To get a sense of just how much the Iraq War has radically altered the political landscape, consider the recent string of retired generals criticizing Donald Rumsfeld and calling for his resignation. One after the other the generals appeared in the press lobbing criticisms at the Secretary of Defense – the Bush appointee who serves as the civilian overseer of military action. Marine General Anthony Zinni, for instance, called Rumsfeld “incompetent, strategically, operationally, and tactically.” The statement generated echoes that Newsweek called the “Revolt of the Retired Generals.”

What we are seeing is a profound inversion of the ordinary assumptions about the relationship between the military and the government in post-war American history. It suggests just how transformative Bush’s decision to topple the Iraqi regime has been. Personally I’ve witnessed some of my liberal friends suddenly praising those they would never have considered heroes before, and I’ve heard conservatives denouncing the top brass they used to love. It’s been profoundly surreal.

That’s because throughout the postwar period, it’s been Generals who seem most willing and eager to extend American power abroad. And it’s been civilian leadership that has reeled them in. Consider MacArthur’s desire to rollback communist power in North Korea and then open a new front with China. Truman was right to put the kibosh on that desire, no matter what damage it did to his presidency’s standing in the eyes of the American public (MacArthur was granted hero status). Then JFK – remembering the bad advice offered him before the Bay of Pigs – shot down the suggestion of Curtis LeMay who wanted a strategic take-out of the recently discovered Cuban missiles. Diplomacy trumped military action, and the tough generals went sulking away. Or, in the case of LeMay, tried to enter politics. In 1968 LeMay threw in his hat as the vice presidential candidate when George Wallace ran for president. What was his solution to the Vietnam problem? To “bomb North Vietnam back into the Stone Age.”

Those on the left-liberal end of the spectrum feared this extension of military power. Social critics like C. Wright Mills believed military leaders planning nuclear war suffered from “crackpot realism.” The left feared that technical competence stemming from military experience substituted for serious debate about the legitimate or illegitimate use of the American military.

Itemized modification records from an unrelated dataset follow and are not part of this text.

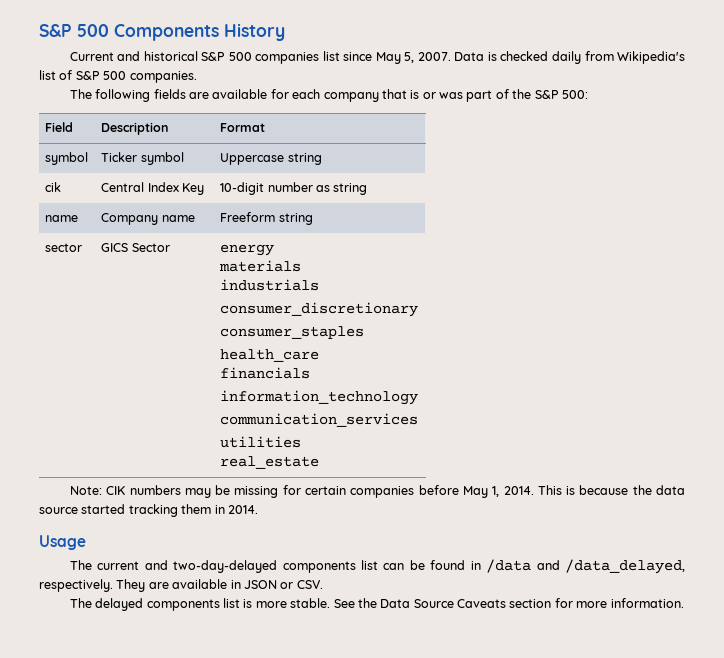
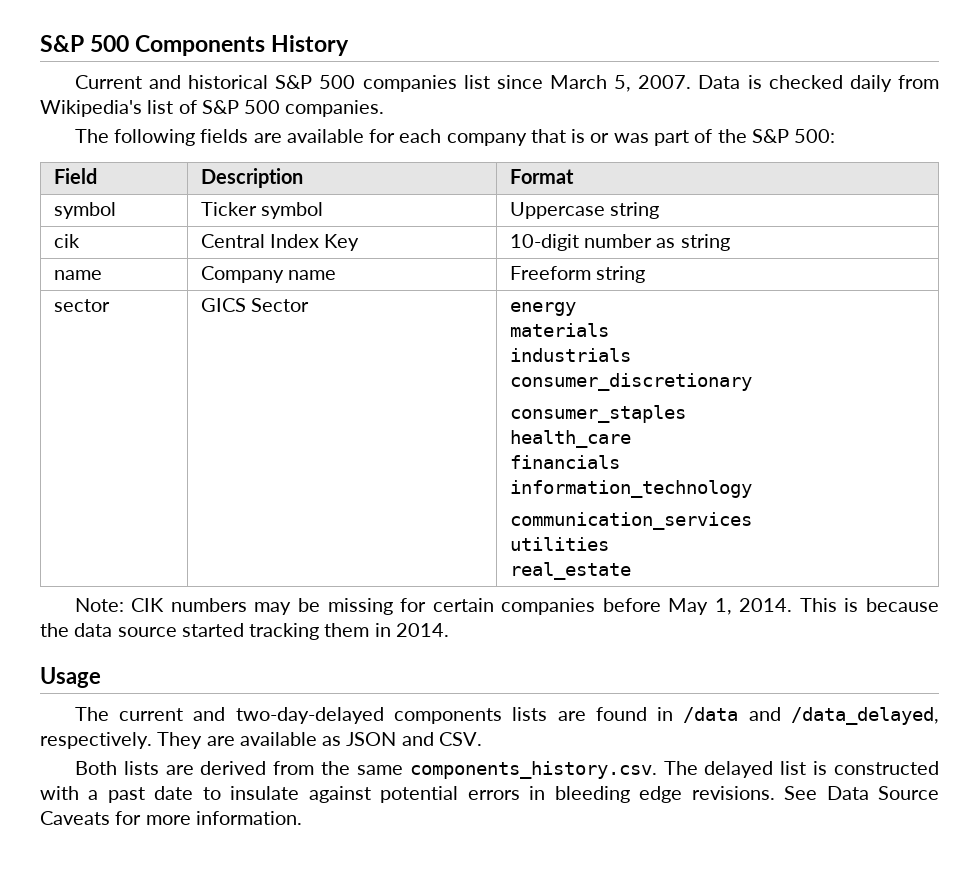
- Current and historical S&P 500 companies list since May 5, 2007.
+ Current and historical S&P 500 companies list since March 5, 2007.
- The current and two-day-delayed components list can be found in /data and /data_delayed, respectively.
+ The current and two-day-delayed components lists are found in /data and /data_delayed, respectively.
- They are available in JSON or CSV.
- The delayed components list is more stable. See the Data Source Caveats section for more information.
+ They are available as JSON and CSV.
+ Both lists are derived from the same components_history.csv. The delayed list is constructed with a past date to insulate against potential errors in bleeding edge revisions. See Data Source Caveats for more information.

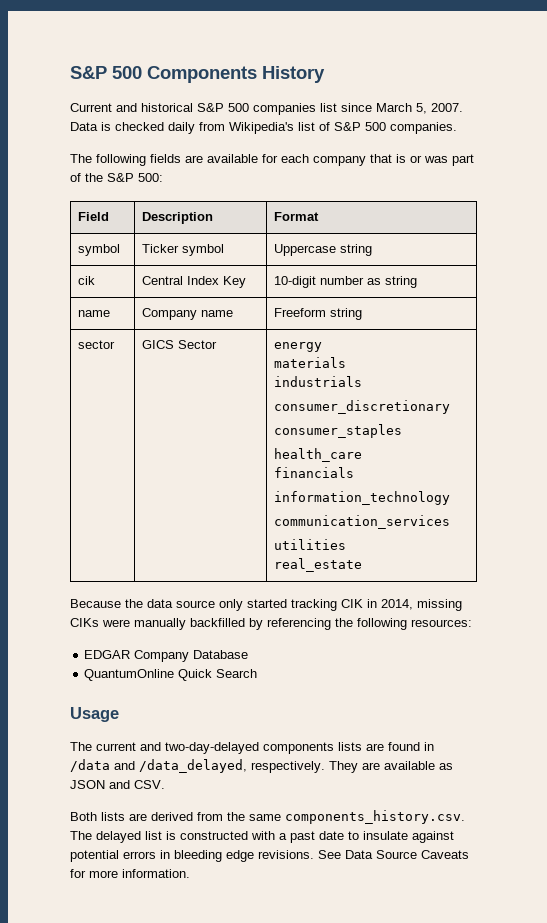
- Note: CIK numbers may be missing for certain companies before May 1, 2014. This is because the data source started tracking them in 2014.
+ Because the data source only started tracking CIK in 2014, missing CIKs were manually backfilled by referencing the following resources:
+ EDGAR Company Database
+ QuantumOnline Quick Search

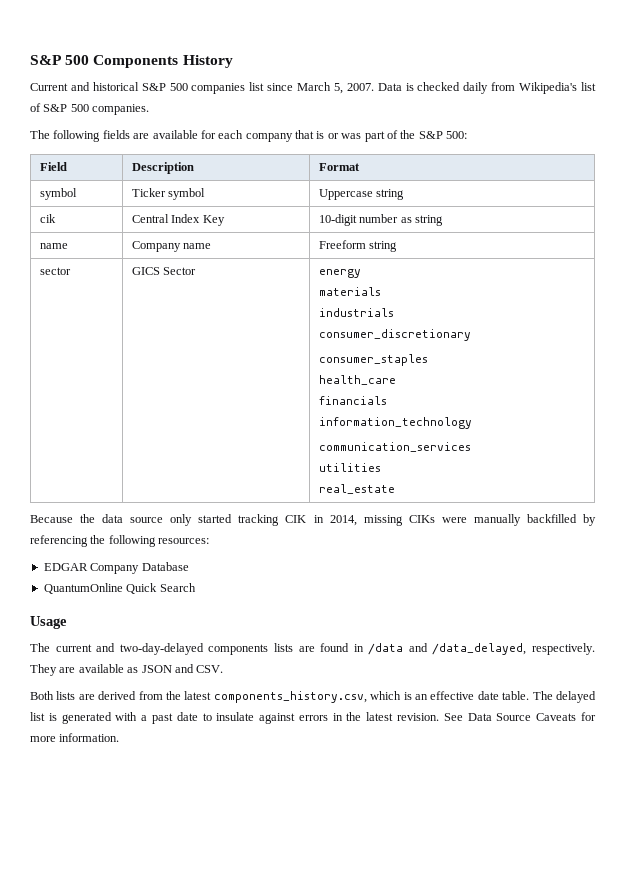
- Both lists are derived from the same components_history.csv. The delayed list is constructed with a past date to insulate against potential errors in bleeding edge revisions.
+ Both lists are derived from the latest components_history.csv, which is an effective date table. The delayed list is generated with a past date to insulate against errors in the latest revision.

You don’t have to read critics like C. Wright Mills to get a sense of this. Just watch Stanley Kubrick’s classic film, “Dr. Strangelove.” We typically appreciate the film for its dark comedy. But we sometimes forget how central the theme of the military’s relationship to civilian government is in the film. The decision to use preemptive force against the Soviet Union is made by the movie’s character, General Jack Ripper. Most remember Ripper’s rantings about the Communists trying to “sap” and “impurify” his “bodily fluids.” But the scariest lines are those he speaks to the British Air Force commander who questions his decision to unleash military force on Soviet Russia. Ripper explains that “war is too important to be left to the politicians” who lack any capacity for “strategic thought.” The rest of the film shows the president of the United States desperately trying to correct for Ripper’s dangerous gamble.

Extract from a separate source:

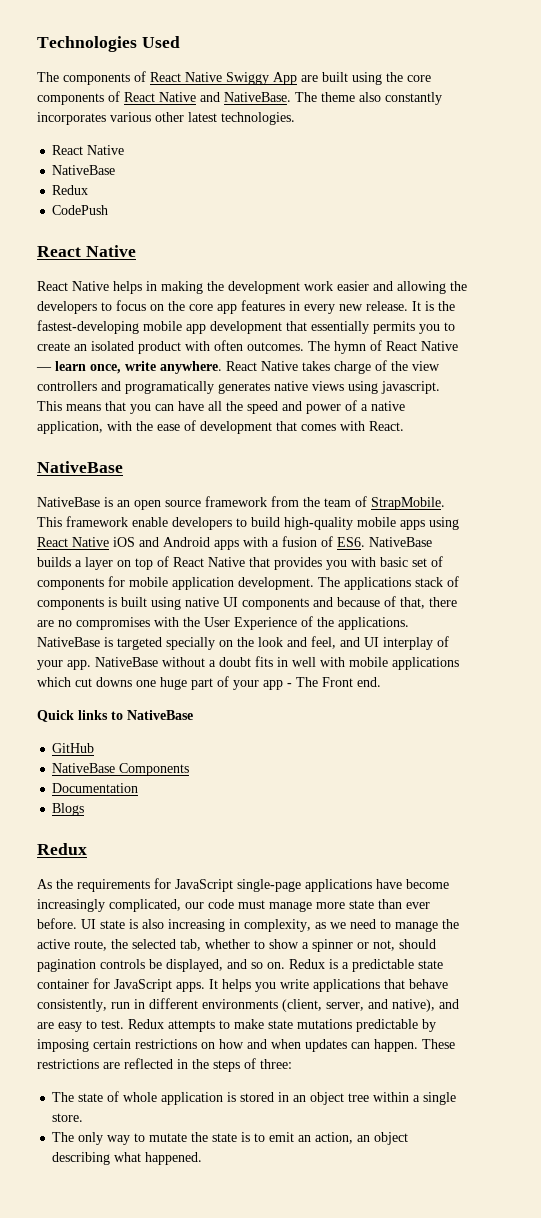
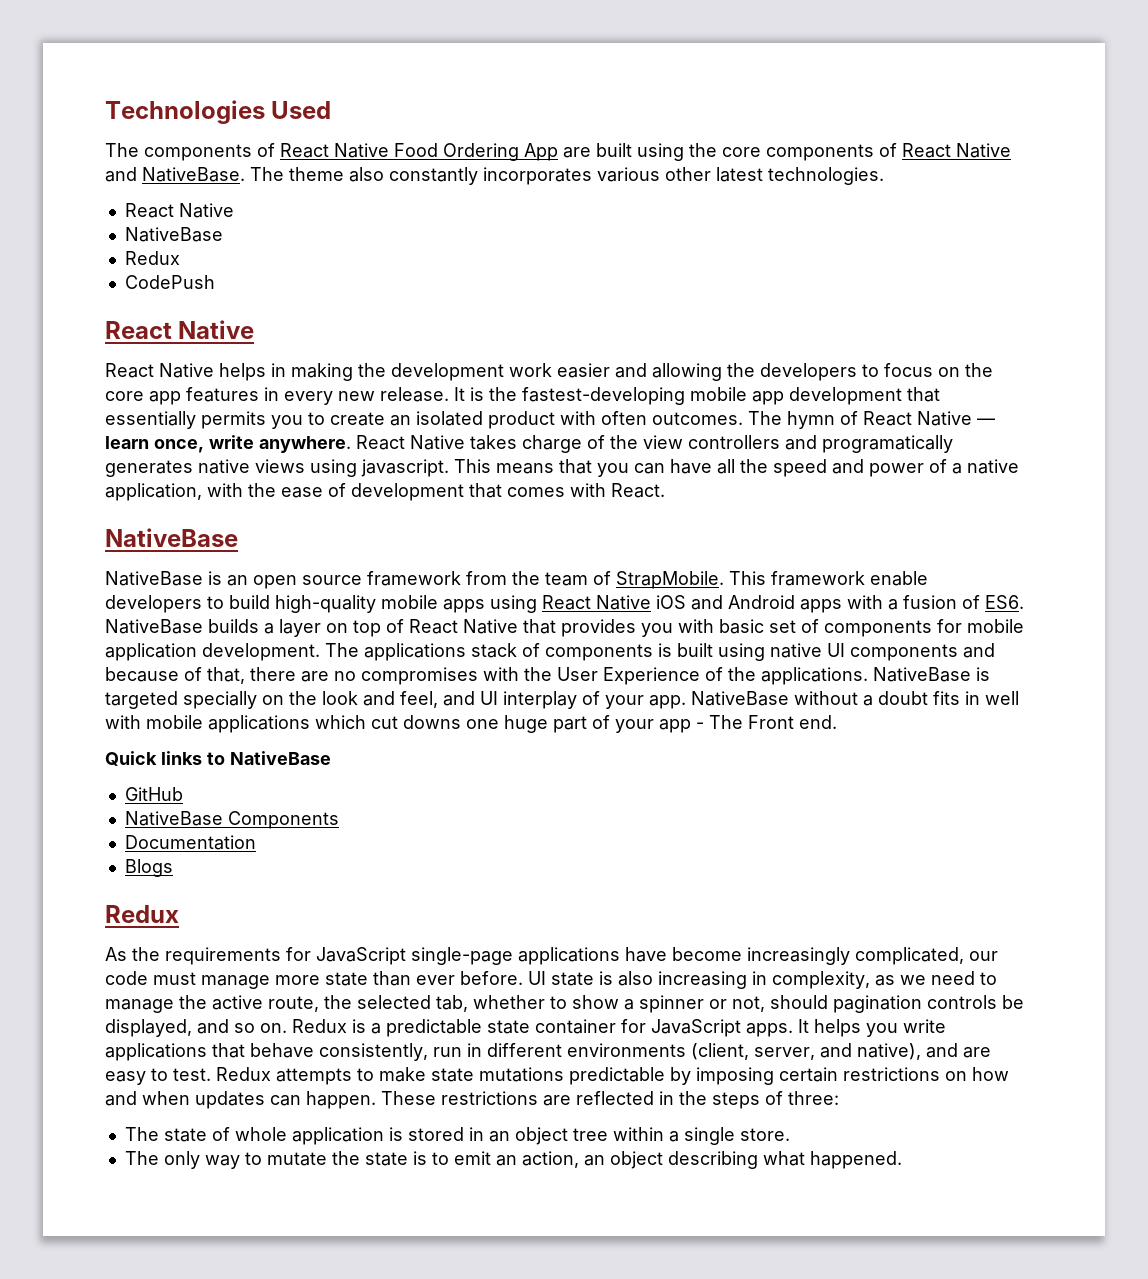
- The components of React Native Swiggy App are built using the core components of React Native and NativeBase.
+ The components of React Native Food Ordering App are built using the core components of React Native and NativeBase.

I’ve used “Dr. Strangelove” in courses that I teach on history and film. And I think that with today’s political culture, the film would make little sense to audiences. After all, it’s our civilian leaders who desire to test out their theories of military force – most famously Bush’s doctrine of preemptive force and Rumsfeld’s theory of a lean and mean military taking swift action. And now it’s the generals who are offering words of warning and, most weirdly, words of caution.

I worry how quickly some have granted the generals’ such a large voice in the debate over the Iraq War. No doubt we should listen to military commanders when they talk about strategy and what’s necessary technically to fight a war. But they don’t deserve any special standing in our debates about the legitimate or illegitimate use of military force abroad. That’s what worries me about the recent inversion I’ve just described. It gives generals too much power in their new-found role as critics of the Bush administration. And it narrows the debate to focus solely on technical know-how and strategy.

We would do well to remember today why critics in the past feared listening to the highest ranking officers in the past. And we would do well to enliven a debate about American foreign policy that doesn’t center on the words of our military leaders but on our values as a nation.